Ed ecco l’assunto: da quella tabula rasa nacquero non solo i semi, ma maturarono anche rapidamente i frutti capaci di fondare e rastrella-re il terreno della modernità e di delinearne la poetica in prospettiva novecentesca. Che dunque in quanto tale – poetica del moderno – non solo discende dal secolo precedente per aggiunzione o sottrazione ma trova anche riferimenti diretti al di fuori delle coordinate consuete, tedesche e austriache, tra Romantik e décadence, in cui siamo stati abituati a cercarli: e precisamente si sposta a Parigi e nel pariginismo, ossia nella musica francese tra Saint-Saëns e Debussy, dal Secondo Impero all’Esposizione Universale del 1900. Lasciando fuori dal quadro, ma non inattivi per le implicazioni che ne ricevettero, l’antefatto tumultuoso (Berlioz) e l’epilogo astrale (Ravel).

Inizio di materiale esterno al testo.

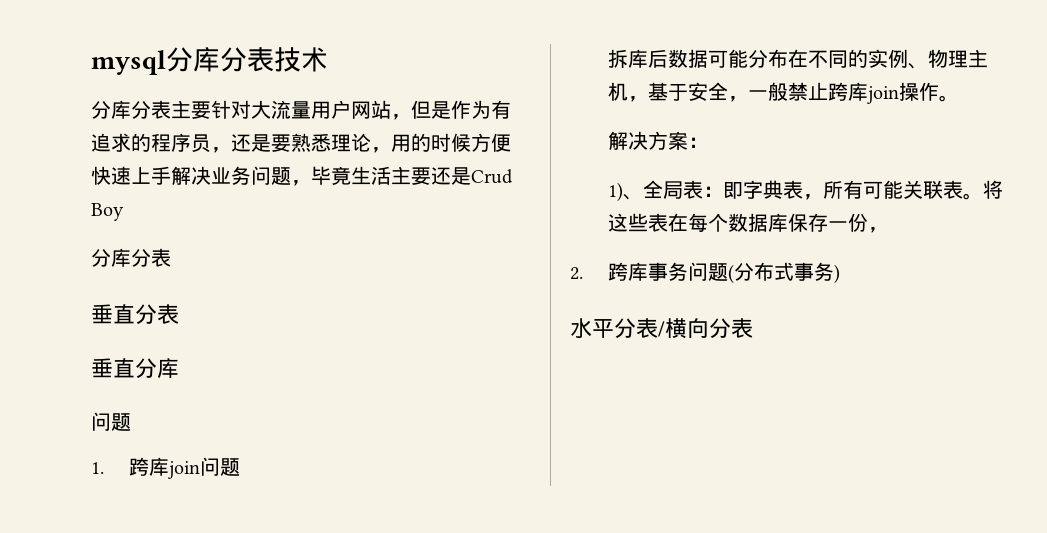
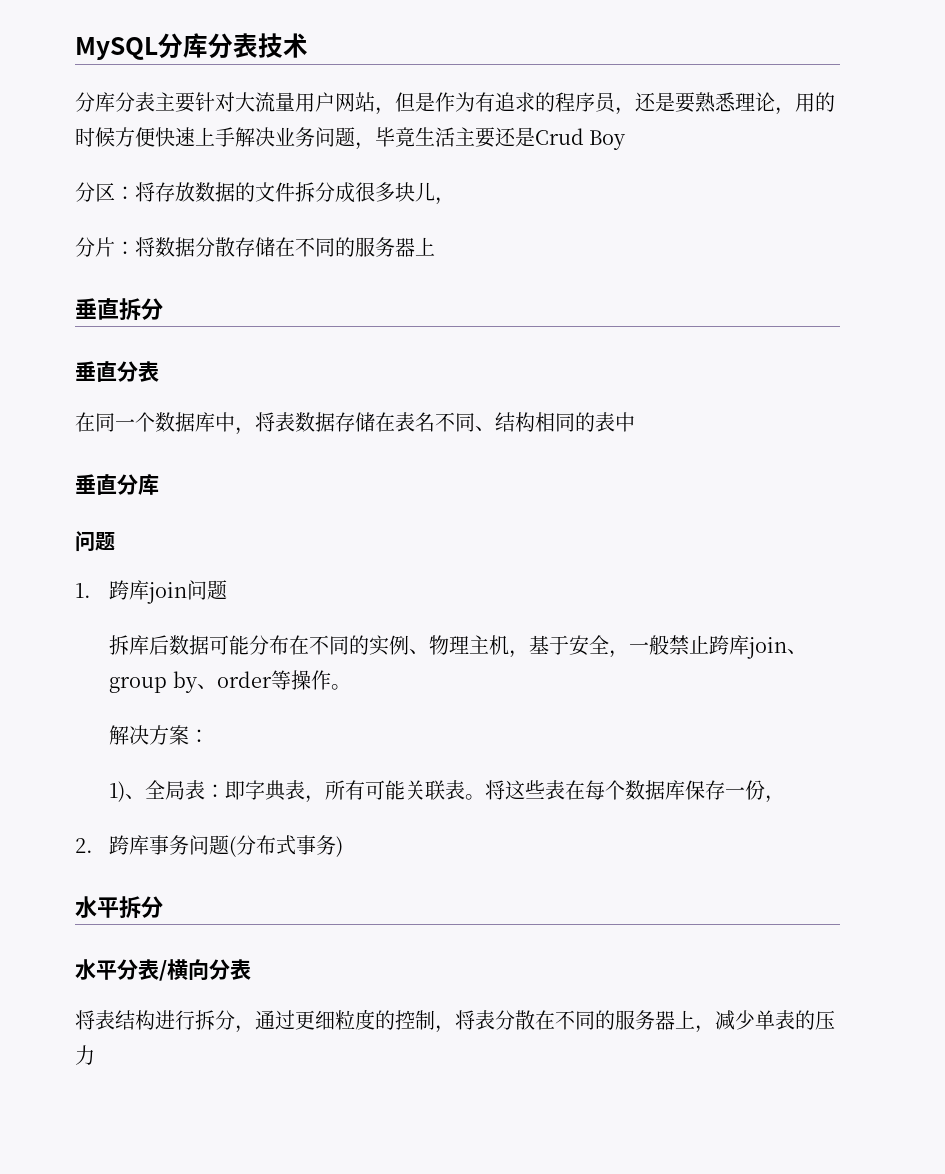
[91,50,166,75] mysql -> [75,37,158,60] MySQL
[111,248,171,267] [91,304,179,324] 库分表 // 垂直分表 -> [95,182,455,205] [75,237,435,257] [75,298,163,321] [75,361,159,382] [75,412,635,435] 区：将存放数据的文件拆分成很多块儿， // 分片：将数据分散存储在不同的服务器上 // 垂直拆分 // 垂直分表 // 在同一个数据库中，将表数据存储在表名不同、结构相同的表中
(899, 95) none -> [787,649,808,654] [109,670,291,693] 、group by、order等
(840, 274) none -> [75,896,163,919] // 水平拆分
(753, 328) none -> [75,1009,835,1033] [75,1045,95,1065] // 将表结构进行拆分，通过更细粒度的控制，将表分散在不同的服务器上，减少单表的压力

Bortolotto non è nuovo a queste rettifiche delle opinioni consolidate, come sa chi abbia letto Fase seconda o Introduzione al Lied romantico. Naturalmente non si sogna neppure di abbassarsi ad affrontarle di petto per metterle in discussione: ne lascia desumere le conseguenze dalla quantità e qualità delle prove a carico, aprendo nuovi orizzonti. Talvolta si diletta con aristocratica nonchalance (tanto apparente quanto folgorante) di stroncare le immagini convenzionali e di socchiudere qualche angolo di porta sull’ignoto: quel tanto che basta a seguire le traiettorie dei suoi ragionamenti sulla scia spesso sfuggente di una scrittura acuminata e screziata, lampeggiante e dottissima, quasi spettacolo nello spettacolo. Stargli dietro non è facile, ma vale lo sforzo di tentare. Principalmente per un motivo: Bortolotto ci fa entrare con questo libro in un repertorio d’autori e in un mondo non solo musicale ad altri pressoché sconosciuto; delle cose, dei fatti e delle persone dandoci insieme il ritratto e l’interpretazione. E lo fa con una grazia che non disdegna l’aneddoto, il pettegolezzo sapido, per agghindare e rendere godibile anche l’impressionante mole di informazioni d’ogni genere e di minute analisi musicali di cui la trattazione è ammantata: senza che, per carità, si faccia mai ricorso a una nota esplicativa, nonostante l’abbondanza delle citazioni.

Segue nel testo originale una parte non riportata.